Monday, October 29, 2018

SLOUCHING, part 3

CONTEXT: LSD AND THE CULT OF INTELLIGENCE

By late 1953 the U.S. Central Intelligence Agency had total control over the world supply of LSD, and that control continued for more than a decade. It was a Cold War secret, one of the most closely guarded secrets in the country’s history.(12) This context demands close consideration, because the militarization of social science for national security interests and the monopolization of the right of discovery in the field of human consciousness may have been what the counterculture attempted to counter more than anything else. A single chemical was both a mortal weapon and a precious sacrament in the same society. Only the history of both aspects contributes to analysis of the times; one without the other perpetuates myth.

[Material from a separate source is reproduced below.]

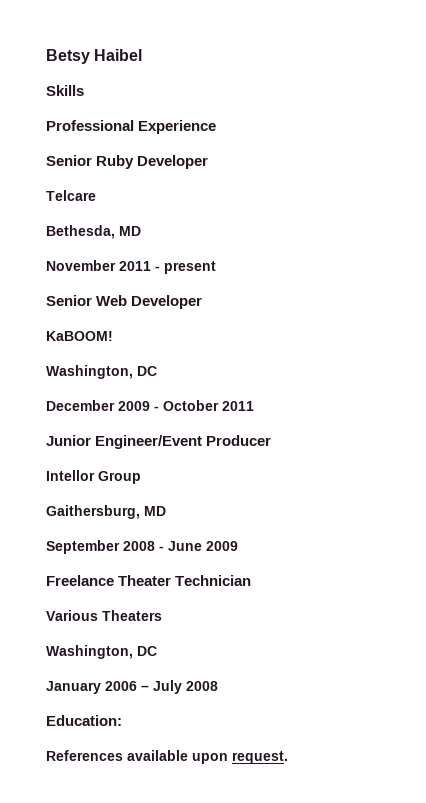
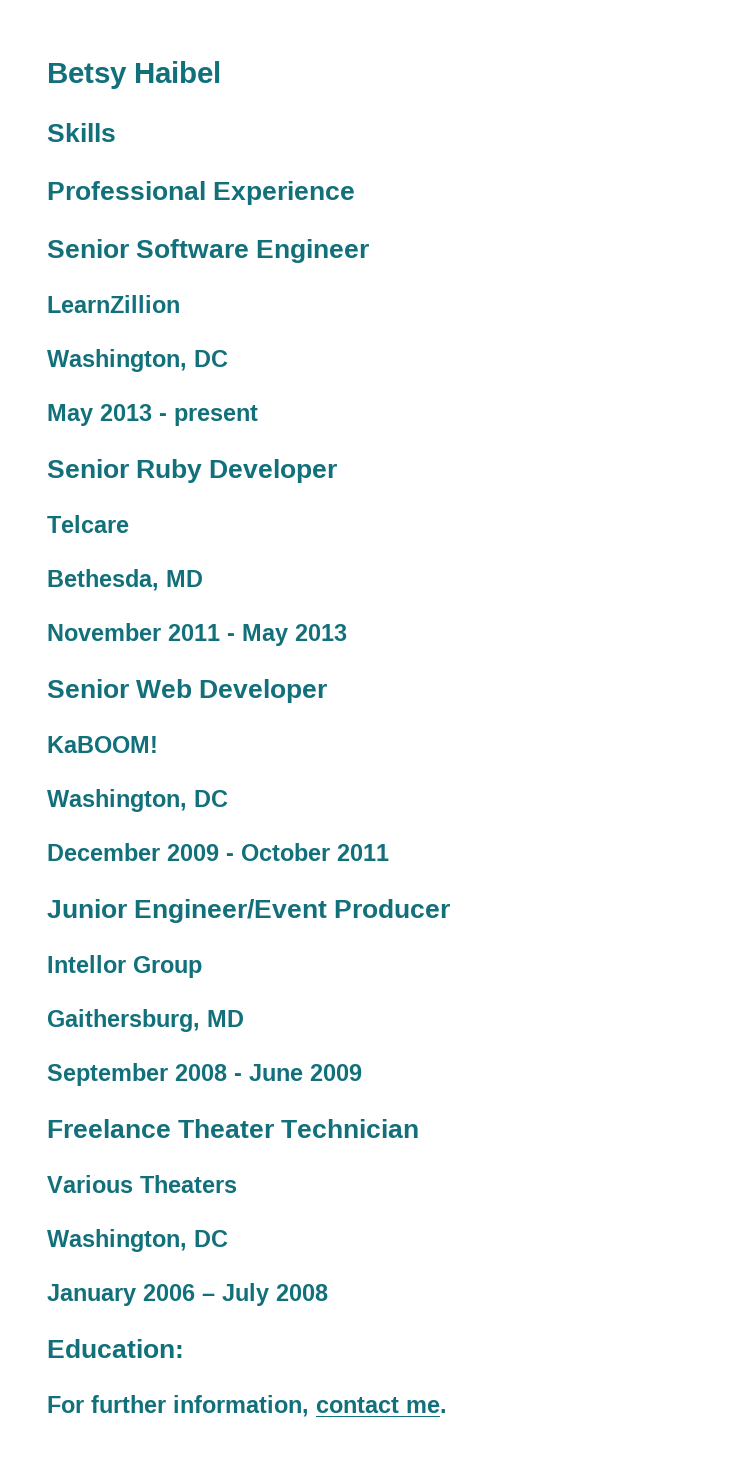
(217, 127) none -> [47,239,370,263] [47,295,180,313] [47,349,228,372] [47,404,258,426] // Senior Software Engineer // LearnZillion // Washington, DC // May 2013 - present
[164,261,216,274] present -> [242,624,347,646] May 2013
[46,750,288,764] References available upon request. -> [47,1395,447,1417] For further information, contact me.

Exploring the “Other World” came naturally to spies. A primary target of any intelligence organization must be the culture of its own command, because only by reaching beyond that, effectively defeating it as culture, can enemies be clearly perceived, predicted and covertly controlled. Both LSD and espionage push toward a simultaneously attractive and terrifying existential abyss. An LSD trip can dissolve the individual ego; a sustained national intelligence effort necessitates social self-overcoming and a never ending “wilderness of mirrors.”(13) The rational justifications for spying — “Modern Defense!” and “National Security!” — ultimately offer poor cover for a more personal, and always slightly mystical goal, of power in human affairs. As one American veteran of secret operations put it:

 The secret possessor of information produces a feeling of unease in us for an even more fundamental reason than the political history or social organization of the human race. It is simply that in any situation of human conflict information is power…. The power of one man over another by virtue of superior information… is an element in every situation of competition or conflict.(14)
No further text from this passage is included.